So, as time went by, I started noticing Christian leaders and apologists (and I use the word in its Christian sense and not a derogatory sense) saying things about creation, evolution, American history, and other things, that I knew were false.

At first, I cut them a lot of slack and attributed it to human fallibility and lack of knowledge.  But over time, I came to the conclusion that they were lying on purpose.  They were bearing false witness.

That itself didn't shake my faith, because my faith wasn't contingent on a literal creation story or on revisionist history.  But what it did do is shake my trust in anything else they claimed.

Well, they happen to be the same people putting forth what they believe was an abundance of evidence for the Christian faith.

So, with my trust -- but not faith -- shaken, I began wondering: if they can lie bout all these other things, might they also be lying about the evidence for the faith itself?

So, I began re-evaluating the evidence for the faith itself, and began reading the Gospel stories with different eyes.  I noticed oddities in the accounts that I hadn't noticed before.   I began noticing not the alleged fulfillments of prophecy by Christ, but the very significant non-fulfillments of Old Testament prophecy.  And I noticed the problems in NT prophecy that causes Full Preterists to be Full Preterists.
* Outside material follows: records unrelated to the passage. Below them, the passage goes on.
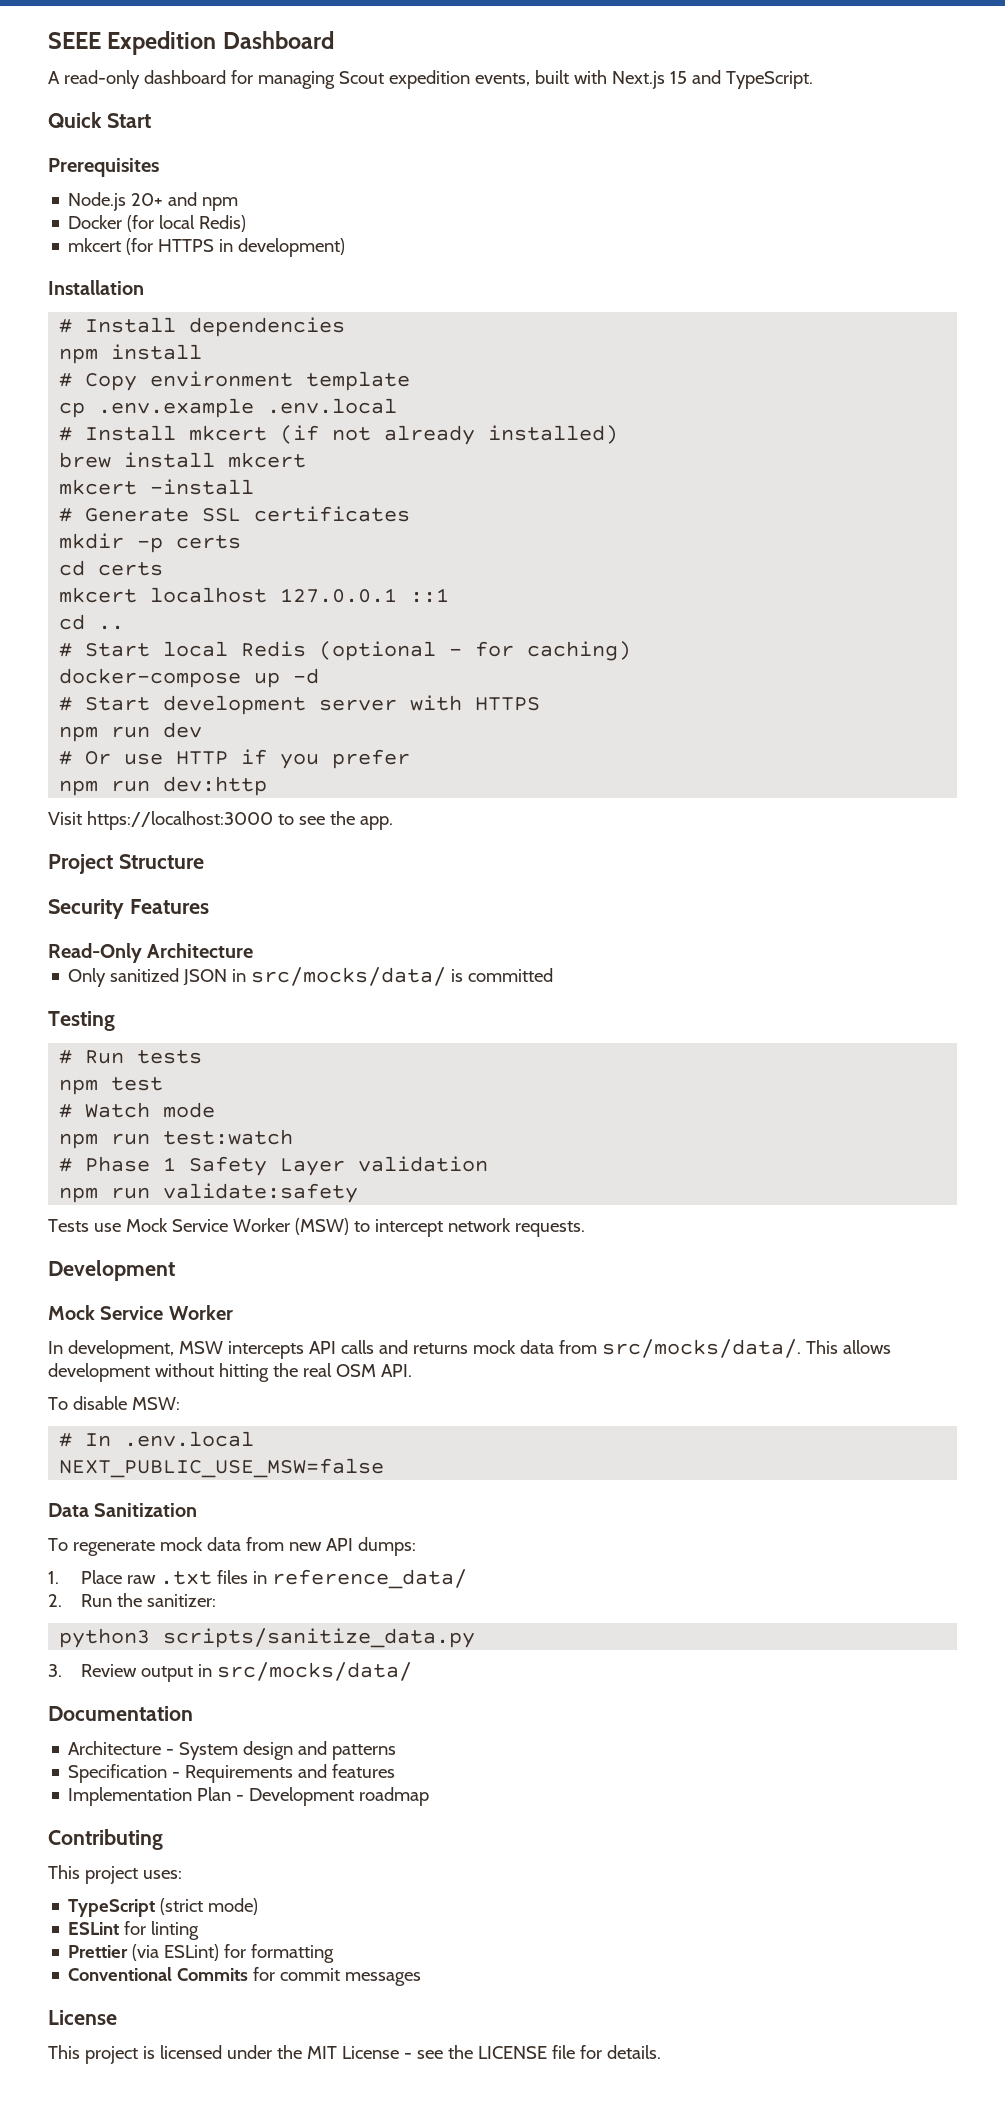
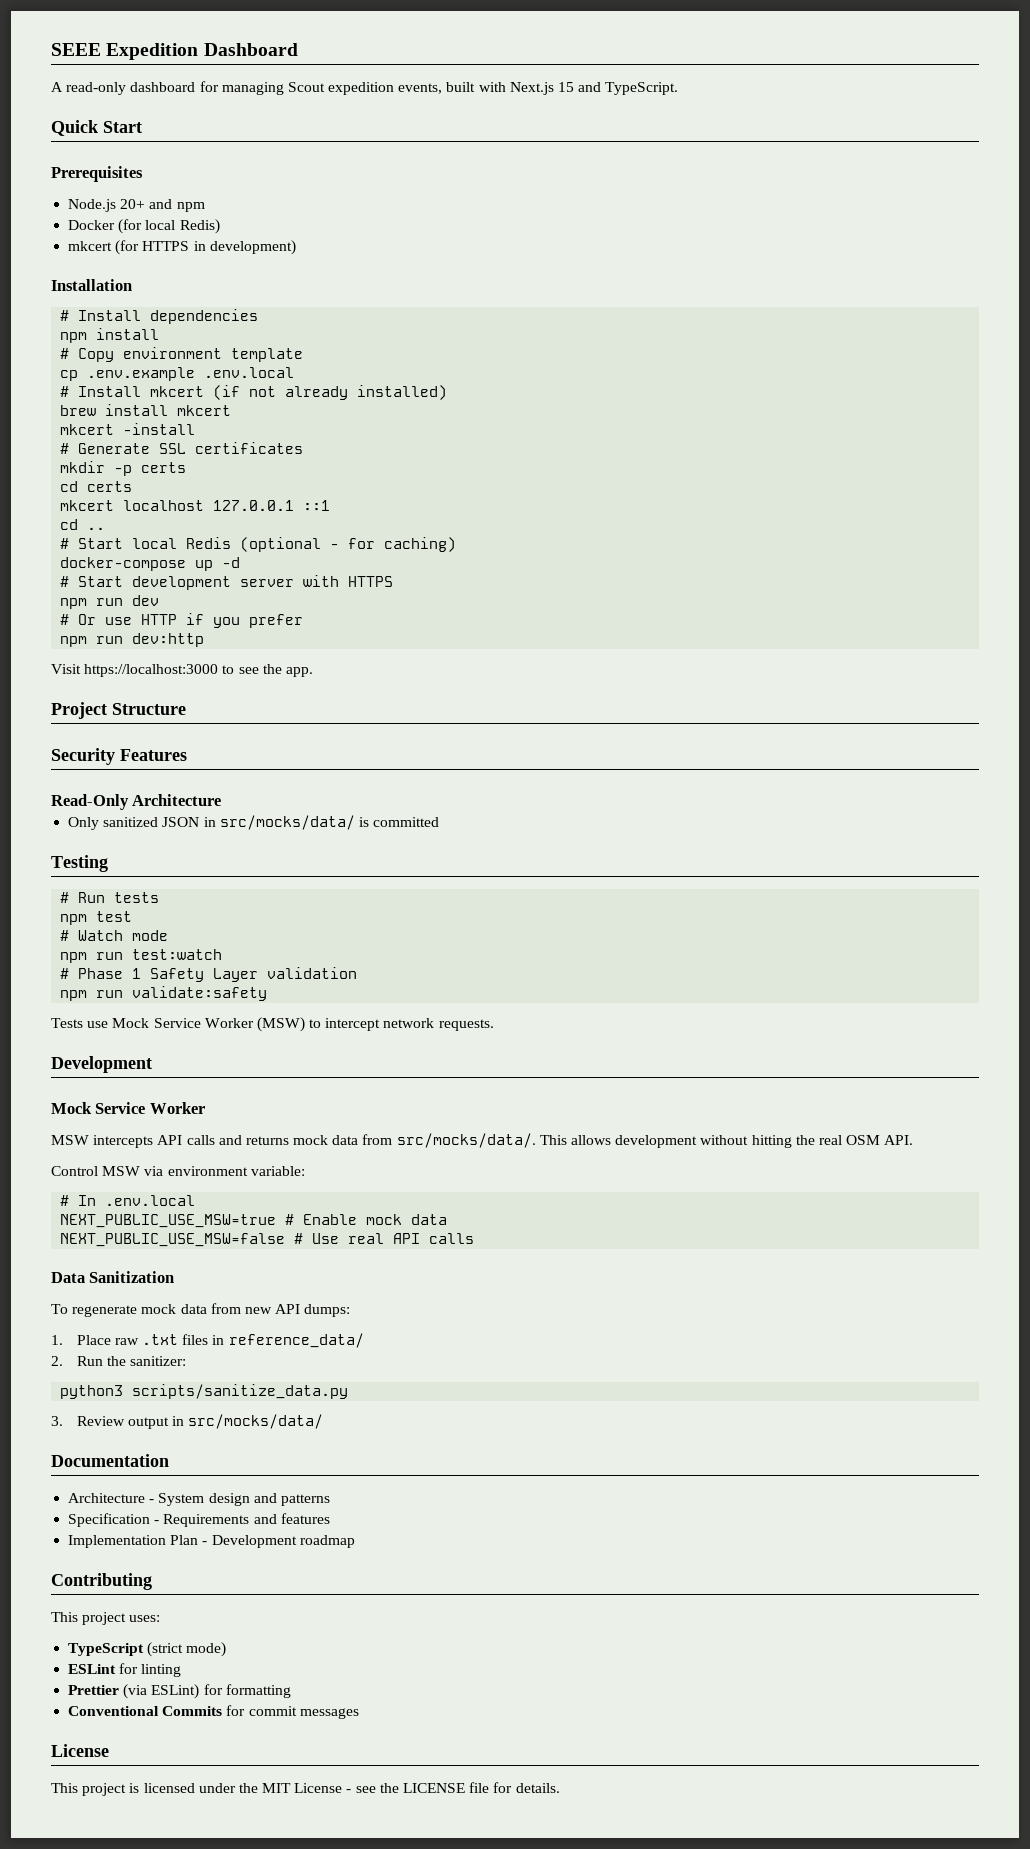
- In development, MSW intercepts API calls and returns mock data from src/mocks/data/.
+ MSW intercepts API calls and returns mock data from src/mocks/data/.
- To disable MSW:
+ Control MSW via environment variable:
  # In .env.local
- NEXT_PUBLIC_USE_MSW=false
+ NEXT_PUBLIC_USE_MSW=true # Enable mock data
+ NEXT_PUBLIC_USE_MSW=false # Use real API calls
Having my trust in the honesty of my most loved Christian apologists shaken opened my mental door to think more freely and critically about countless other oddities in the Bible that I avoided thinking about before.

Eventually I thought myself out of the faith.


posted by Hardliner4freedom on Jun 16, 2007 at 08:06 AM

Nevrleft wrote, "H4f.  I had never thought about the sex repression angle before but it makes a lot of sense  when you think of the total social aspect of Muslim life in the Middle East.  It must be very unsatisfying to have to live that way. "

Yes, and I will use your comment to begin to expand on my reasoning.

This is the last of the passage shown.